The genetic variation and covariation of traits has several important consequences for studying the evolutionary ecology of plants. First, traits must be heritable for natural selection to result in evolutionary change within populations. Second, genetic covariance among traits, as shaped by past ecological and evolutionary processes, may constrain future adaptive evolution. A number of studies have now considered the heritability of and covariation among traits and how these may affect their joint evolution (Lynch & Walsh, 1998; Conner & Hartl, 2004). However, typically traits related to only one particular function are examined, such as covariation among physiological (Caruso et al., 2005) or floral traits (Conner et al., 2003).
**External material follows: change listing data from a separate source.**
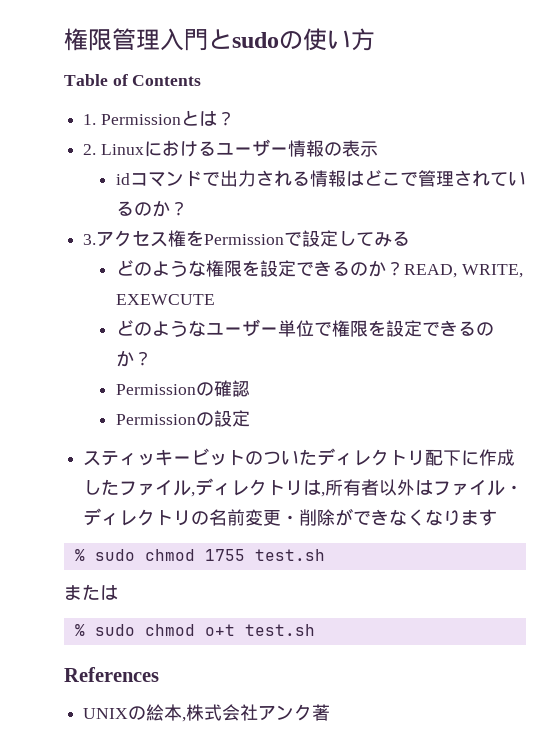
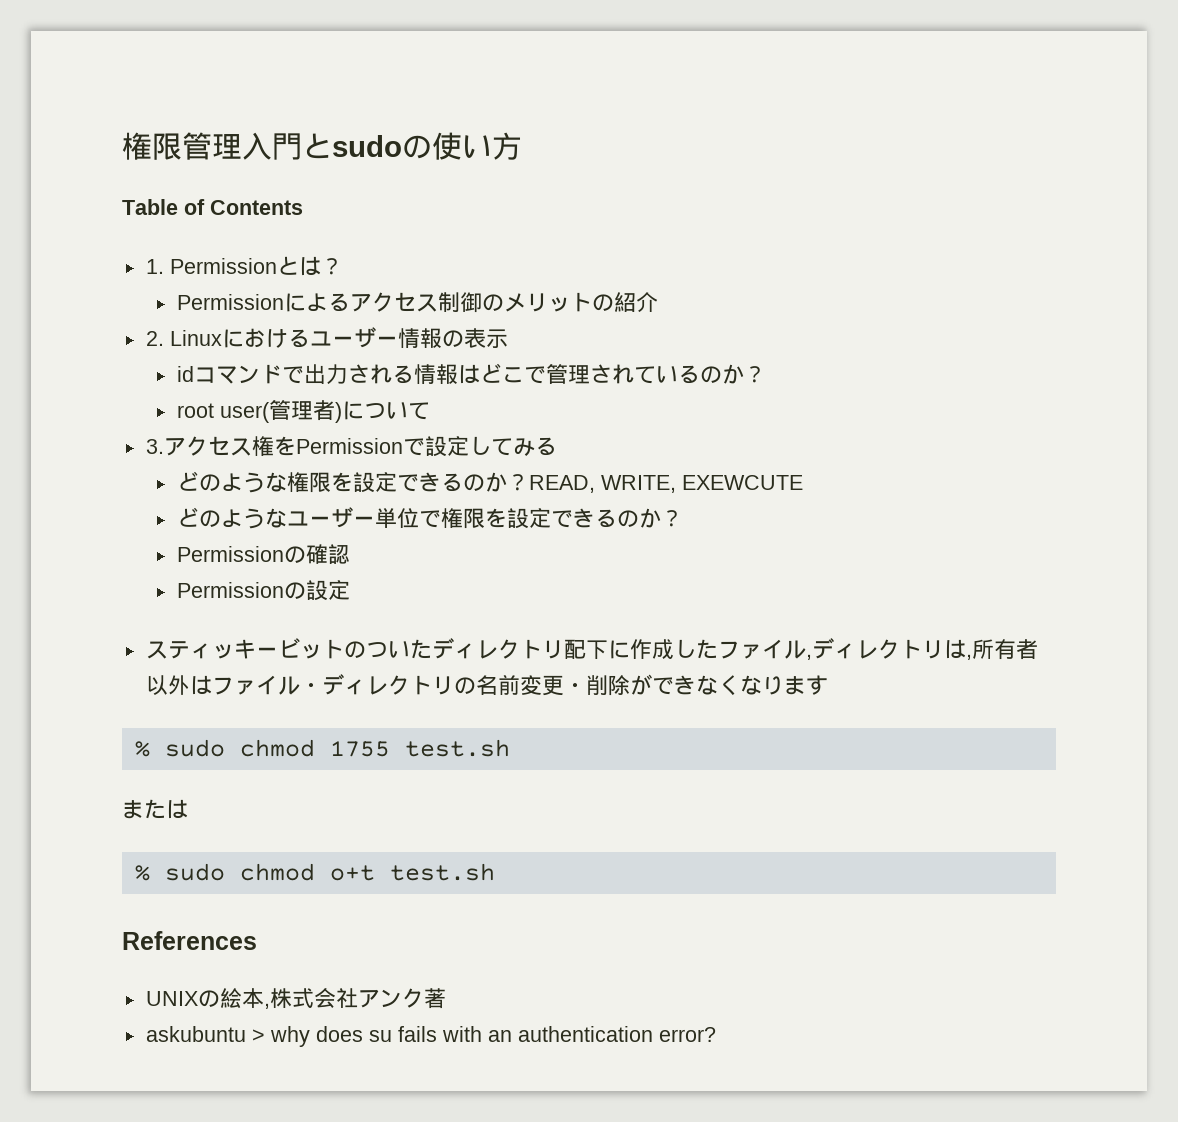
+ Permissionによるアクセス制御のメリットの紹介
+ root user(管理者)について
+ askubuntu > why does su fails with an authentication error?

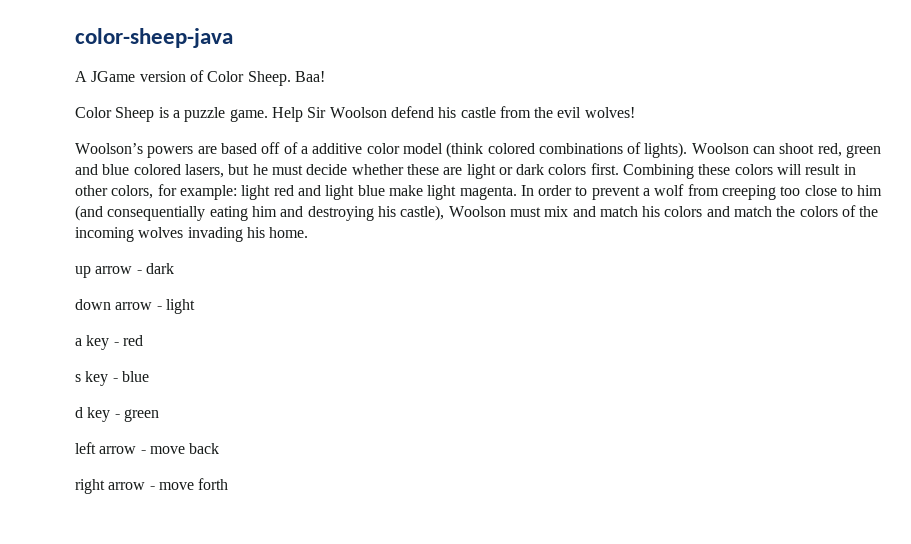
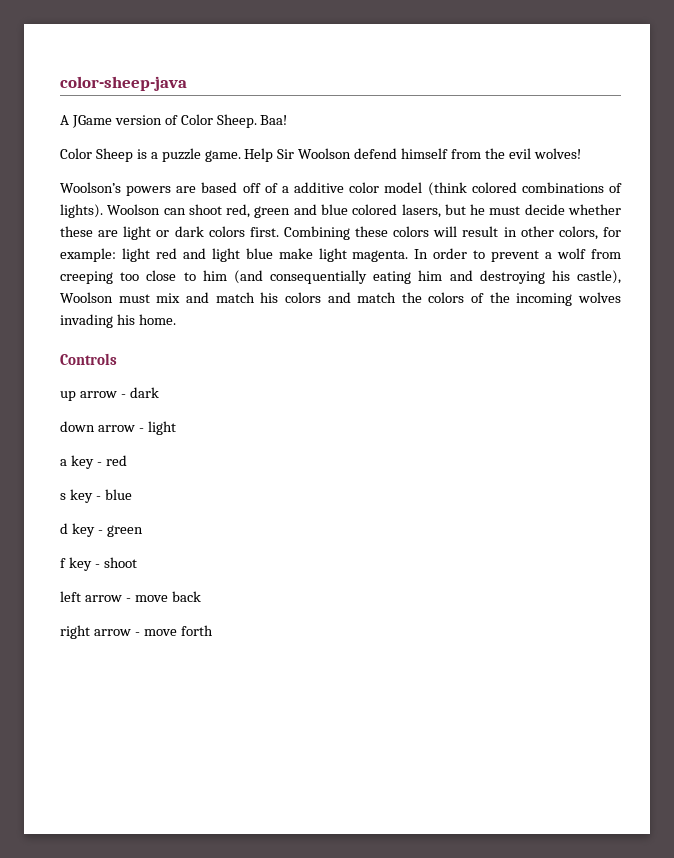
- Help Sir Woolson defend his castle from the evil wolves!
+ Help Sir Woolson defend himself from the evil wolves!
+ Controls
+ f key - shoot

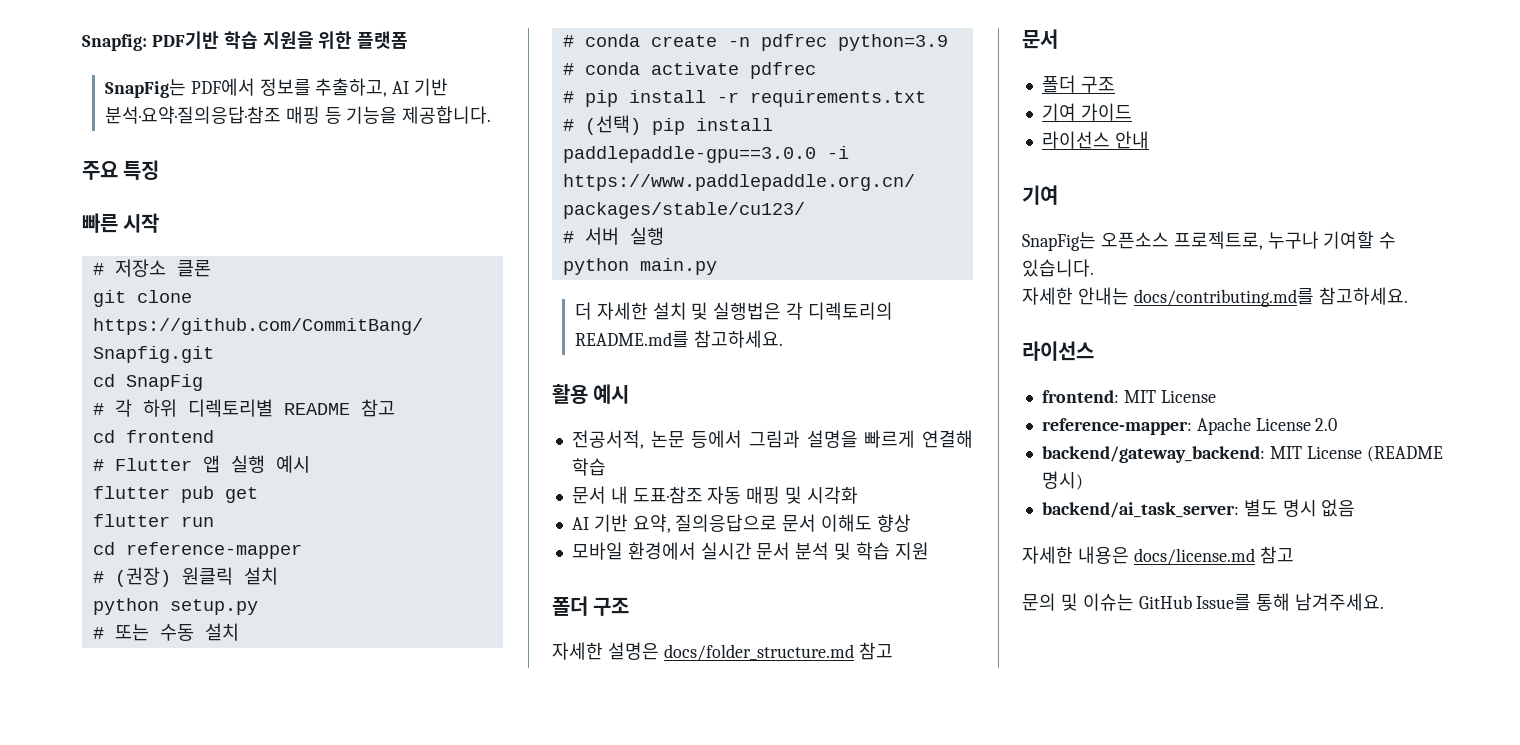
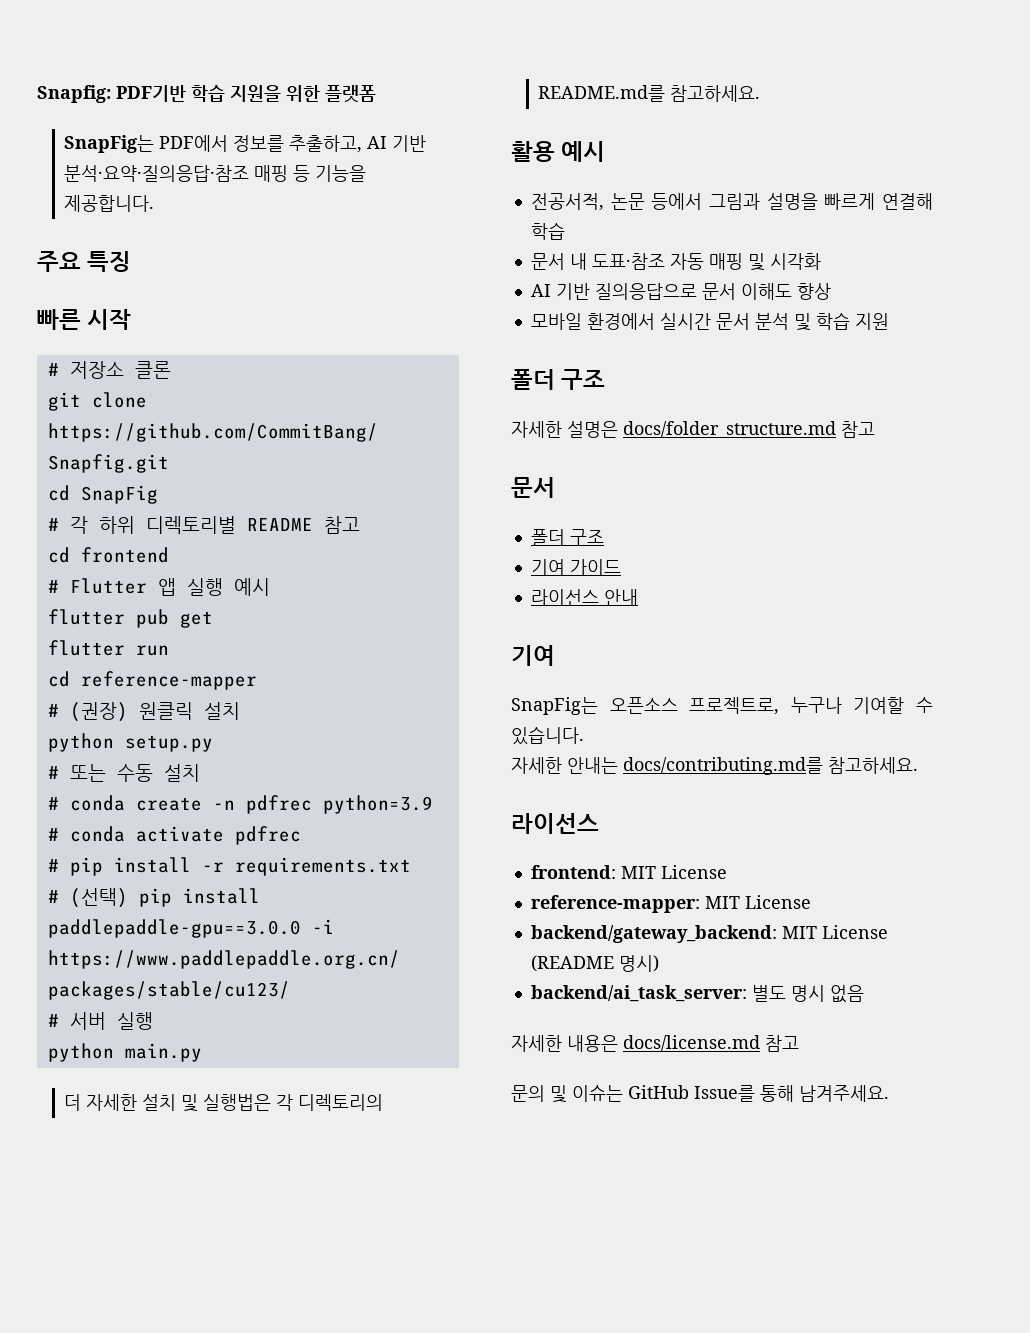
- AI 기반 요약, 질의응답으로 문서 이해도 향상
+ AI 기반 질의응답으로 문서 이해도 향상
- reference-mapper: Apache License 2.0
+ reference-mapper: MIT License

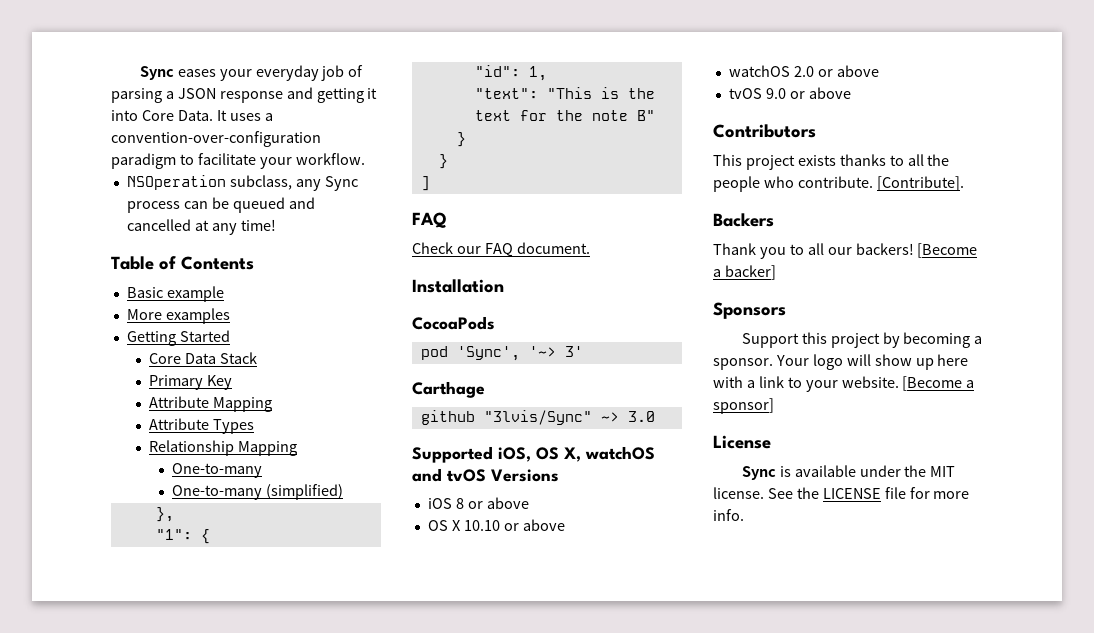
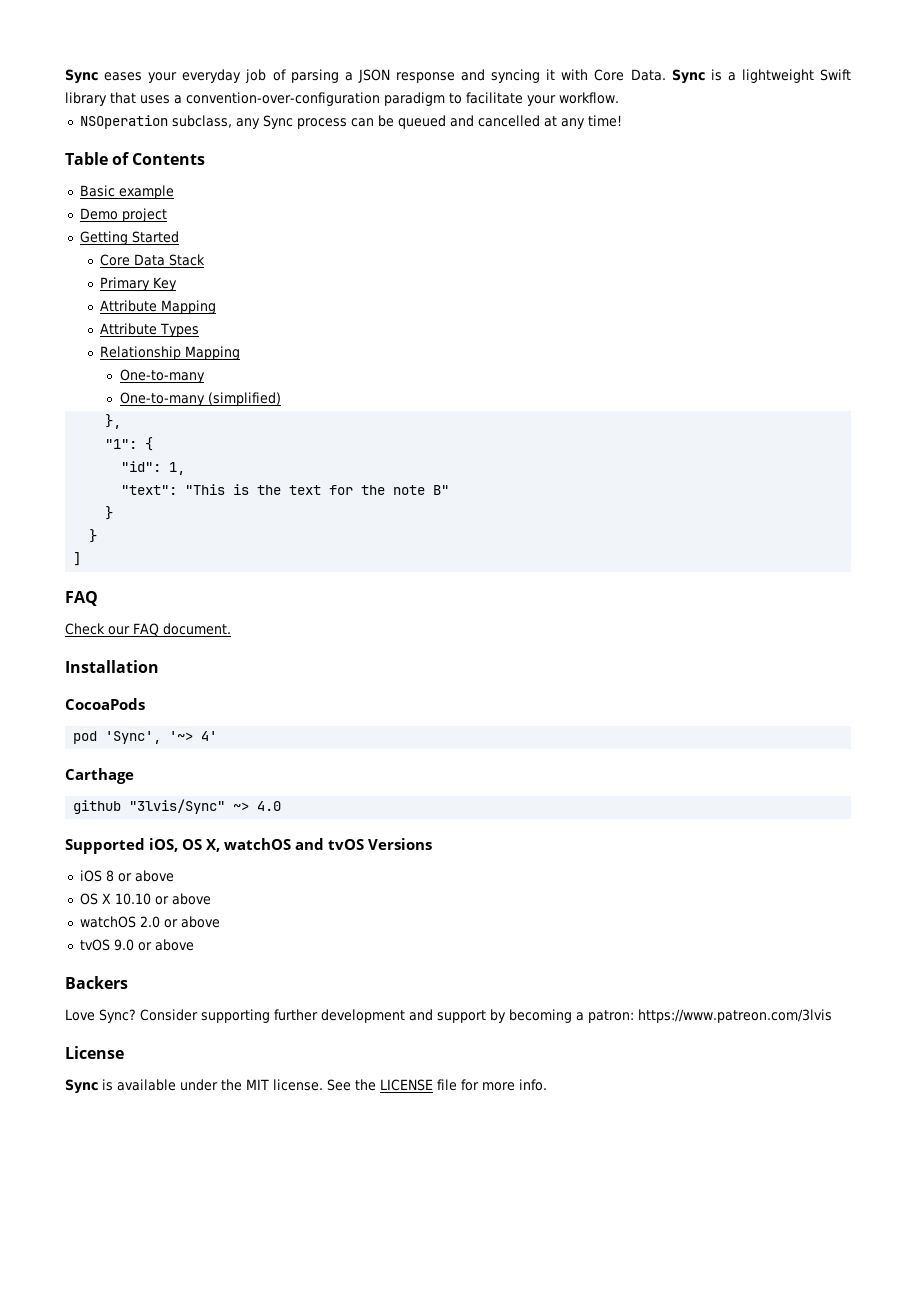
- Sync eases your everyday job of parsing a JSON response and getting it into Core Data. It uses a convention-over-configuration paradigm to facilitate your workflow.
+ Sync eases your everyday job of parsing a JSON response and syncing it with Core Data. Sync is a lightweight Swift library that uses a convention-over-configuration paradigm to facilitate your workflow.
- More examples
+ Demo project
- pod 'Sync', '~> 3'
+ pod 'Sync', '~> 4'
- github "3lvis/Sync" ~> 3.0
+ github "3lvis/Sync" ~> 4.0
- Contributors
- This project exists thanks to all the people who contribute. [Contribute].
  Backers
- Thank you to all our backers! [Become a backer]
- Sponsors
- Support this project by becoming a sponsor. Your logo will show up here with a link to your website. [Become a sponsor]
+ Love Sync? Consider supporting further development and support by becoming a patron: https://www.patreon.com/3lvis

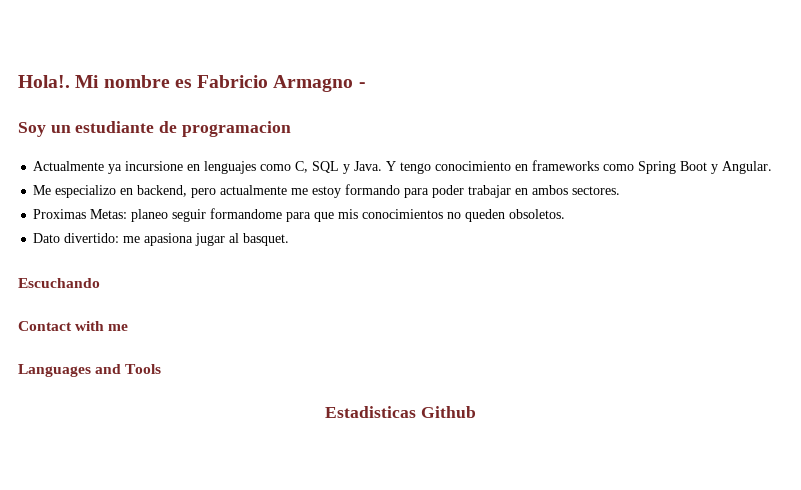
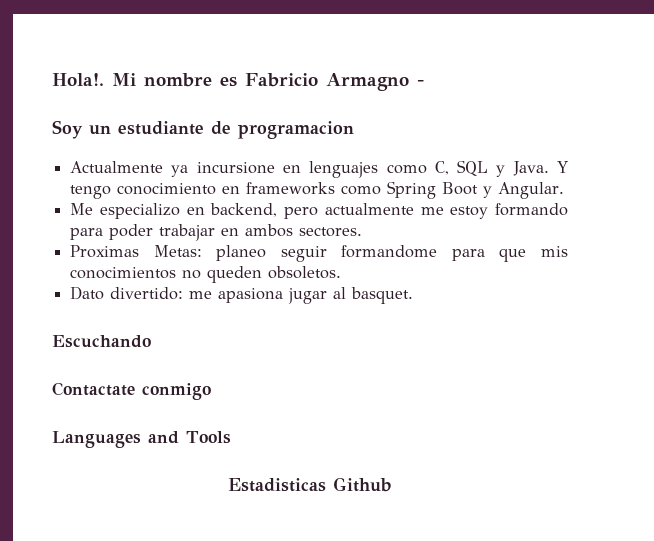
- Contact with me
+ Contactate conmigo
A recent review convincingly argued that more studies are needed that measure traits with disparate function to understand how traits genetically covary, influence important ecological interactions (e.g. herbivory) and potentially constrain future adaptive evolution (Geber & Griffen, 2003).
Two related approaches have been used to understand the evolutionary ecology of functional traits. One recent comparative approach involves studying how functionally related traits may covary to form suites of traits or “syndromes”. This approach has been applied to such disparate topics as the coexistence of species, community assembly, pollination ecology (Grime, 1977; Chapin et al., 1993; Westoby et al., 2002; Fenster et al., 2004), and more recently, resistance against herbivores (Kursar & Coley, 2003; Agrawal & Fishbein, 2006). Another approach, typically employed at the intraspecific level, is quantitative genetics. Here, measures of variation and covariation among multiple traits are used to estimate a phenotypic (P-matrix) or genetic (G-matrix) variance-covariance matrix (Lande, 1979; Falconer & Mackay, 1996), which provides a statistical framework to predict multivariate evolution of traits in response to selection (Lande & Arnold, 1983; Rausher, 1992). Because syndromes must originate via past selection on populations, it is necessary to examine selection and associations among traits to understand the evolutionary forces that give rise to such syndromes.
Here we used a field experiment to examine 24 traits from the native plant, Common Evening Primrose (Oenothera biennis).. We measured traits that influence ecophysiology, life-history, resistance to herbivores, and morphology. Specifically, we asked the following questions: 1) What is the heritability, and 2) multivariate genetic covariation of plant traits associated with diverse functions? 3) Do single traits or multivariate suites of traits predict resistance to herbivory? 4) Is there evidence for natural selection on individual and/or multivariate suites of traits?